Fui criado por uma das maiores pessoas que conheci. Não falo aqui dos meus pais que tem óbvia parte neste processo, mas falo de um negro, homossexual, pai-de-santo e pobre que – na época do meu nascimento – ajudou meus pais e foi ajudado por eles.
Nós morávamos num bairro de classe média (alta, àquela altura) e ele passeava pela vizinhança causando um misto de revolta e indignação na população branca que se achava rica. Várias vezes, enquanto criança, presenciei ofensas e desrespeito à sua pessoa. Coisas que hoje, mais de 30 anos depois, seriam claramente enquadrados em crimes como racismo e homofobia.
Mas eram outros tempos. Tempos que alguns sentem saudade. Tanta que são capazes de jogar o país no limite do caos. Até o falecimento desta pessoa, no início do século XXI eu regularmente ia até a casa dele conversar, ouvir, aprender… E não me conformo até hoje de não ter feito mais por ele e por mim.
Ele me ensinou o conceito de “bixa da vez”. Quando alguma “colega” (como ele chamava) começava a despontar na mídia meus pais ficavam felizes. Aquela felicidade de branco heterossexual envolvido na luta contra o racismo e o preconceito. E diziam: “Olha aí, para dar na cara da sociedade!” E ele sabiamente dizia: “Esta aí é a bixa da vez”.
Um dia perguntei a ele o que era a “bixa da vez”. A resposta foi uma aula de sociologia, antropologia e história. De tempos em tempos a sociedade (branca, capitalista, heterossexual, patriarcal e etc.) escolhe alguém que seja das minorias violentadas para dar um “passeio lá por cima”. Normalmente envolve ganhar dinheiro, ficar famoso e fazer os que tem alguma vontade de uma sociedade mais justa acharem que “agora vai”. É a “bixa da vez”.
A bixa da vez tinha que ter três características, segundo ele: ela tinha que estar num num estrato aceitável para a população branca. Isto significava que não podia carregar as demandas por igualdade, mas apenas – quando muito – um grito, uma nesga de visibilidade para aqueles que são invisíveis. Ela precisava ser o mais “neutra” (apolítica) possível. Sem levantar nenhuma bandeira ou usar seu recém-ganho espaço para reivindicação. E ela tinha que paulatinamente deixar o grupo social de onde veio para continuar a ser aceita no mundo que estava sendo convidada.
O conceito de “bixa da vez” reunia, numa só ideia, a crítica ao “esquerdismo” de Lênin, os processos de culpa e expiação da psicanálise, o conceito de hegemonia de gramsci, e toda a teoria sobre os processos simbólicos de controle da violência social. Tudo, tudo isto numa só expressão: “A bixa da vez”.

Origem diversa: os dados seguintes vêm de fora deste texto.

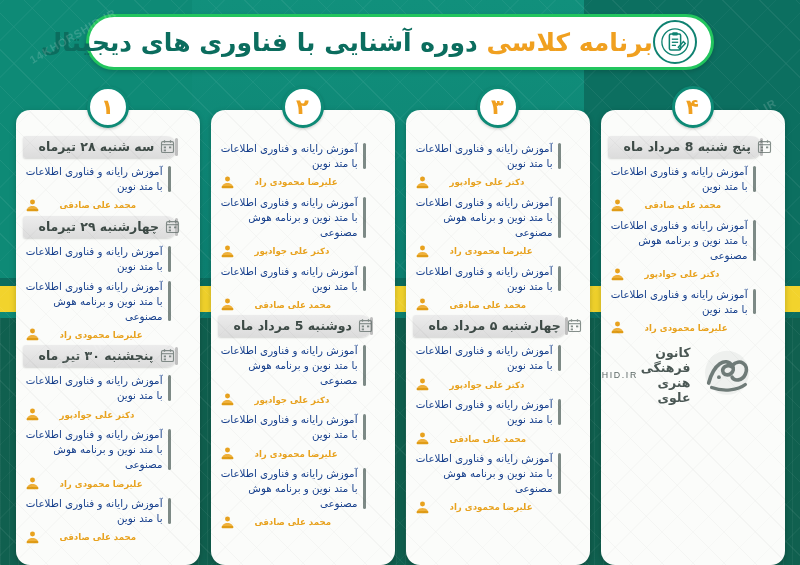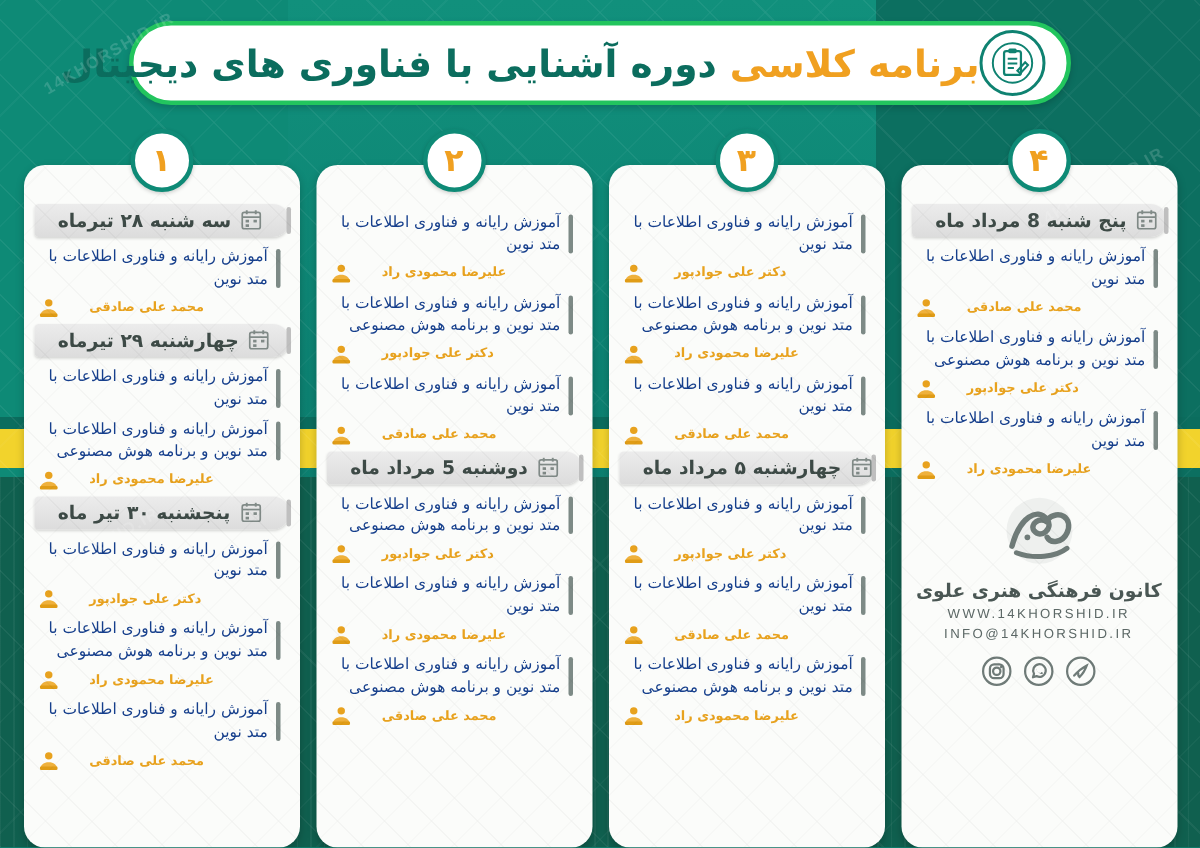--- a/index.html
+++ b/index.html
@@ -136,7 +136,7 @@
     flex: 1 1 auto;
     background: #fbfcfa;
     border-radius: 14px;
-    padding: 26px 9px 10px 9px;
+    padding: 26px 25px 10px 9px;
     position: relative;
     overflow: hidden;
     box-shadow: 0 2px 6px rgba(0,0,0,.22);

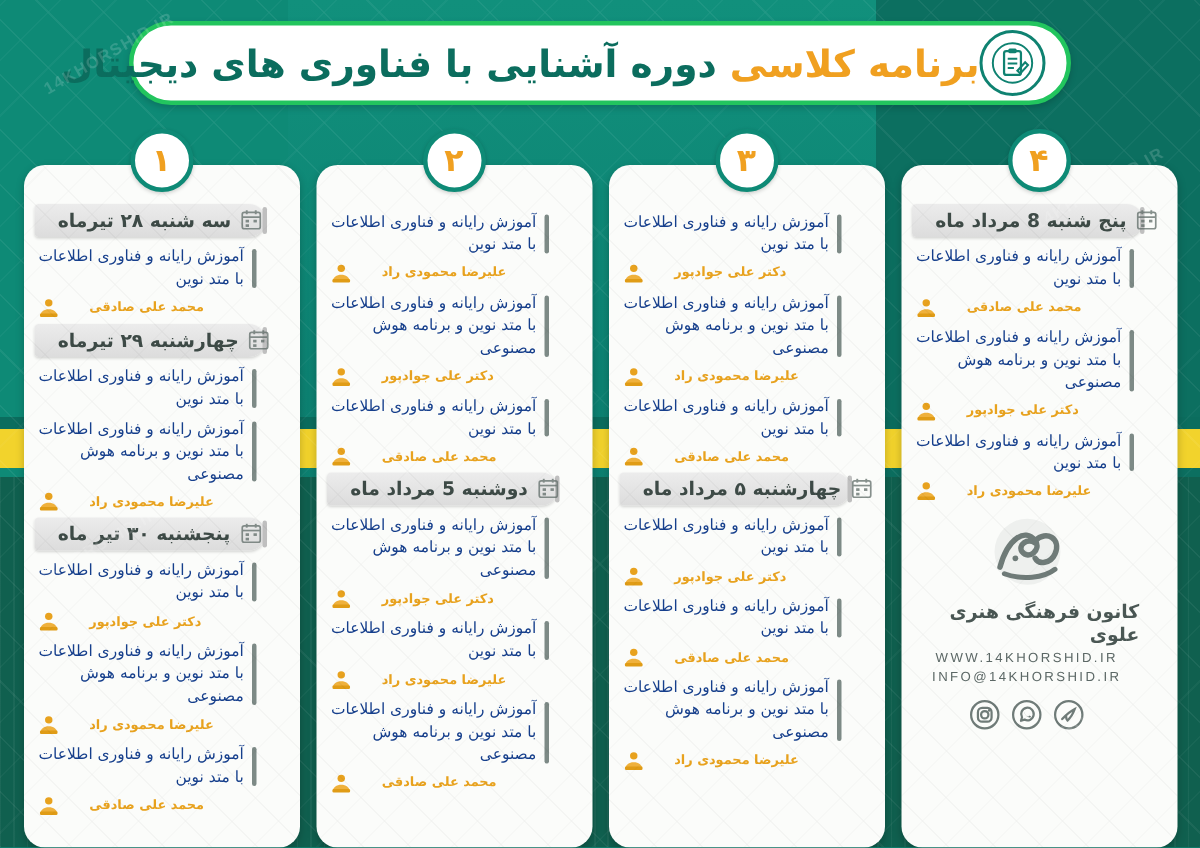--- a/index.html
+++ b/index.html
@@ -229,7 +229,7 @@
     margin-top: auto;
     padding-top: 6px;
     display: flex;
-    flex-direction: column;
+    flex-direction: row;
     align-items: center;
     gap: 3px;
   }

Em pouco tempo a “bixa da vez” passava, os grupos sociais que parecia que ela representava continuavam nos mesmos lugares, o sonho das populações brancas com alguma noção de ética social era acalentado, mas ficava nisto. Logo surgia outra “bixa da vez”, e assim sucessivamente.
O conceito de “bixa da vez” no meu entendimento explica Maluf, Anitta, Pablo Vittar e o “empreendedorismo”, por exemplo. A “bixa da vez” não muda nada. Ela só é a bixa da vez, na realidade, se não mudar nada.
Se houver a mínima possibilidade de mudança os estamentos superiores barram e não deixam que ela apareça.
Como eu queria que as “bixas da vez”, todas elas, lutassem por democracia e inclusão em 2018, mas acho que estão, cada uma, mais preocupadas com suas contas bancárias. E é exatamente assim que o sistema se mantém.
Edit 1: É possível que, na sua primeira eleição, as elites brasileiras tivessem tirado Lula para “a bixa da vez”. Mas daí ele fez crescer o PIB como há muito não se via, tirou a população da pobreza e investiu em educação. Acho que ele enganou direitinho as elites e elas não perdoam.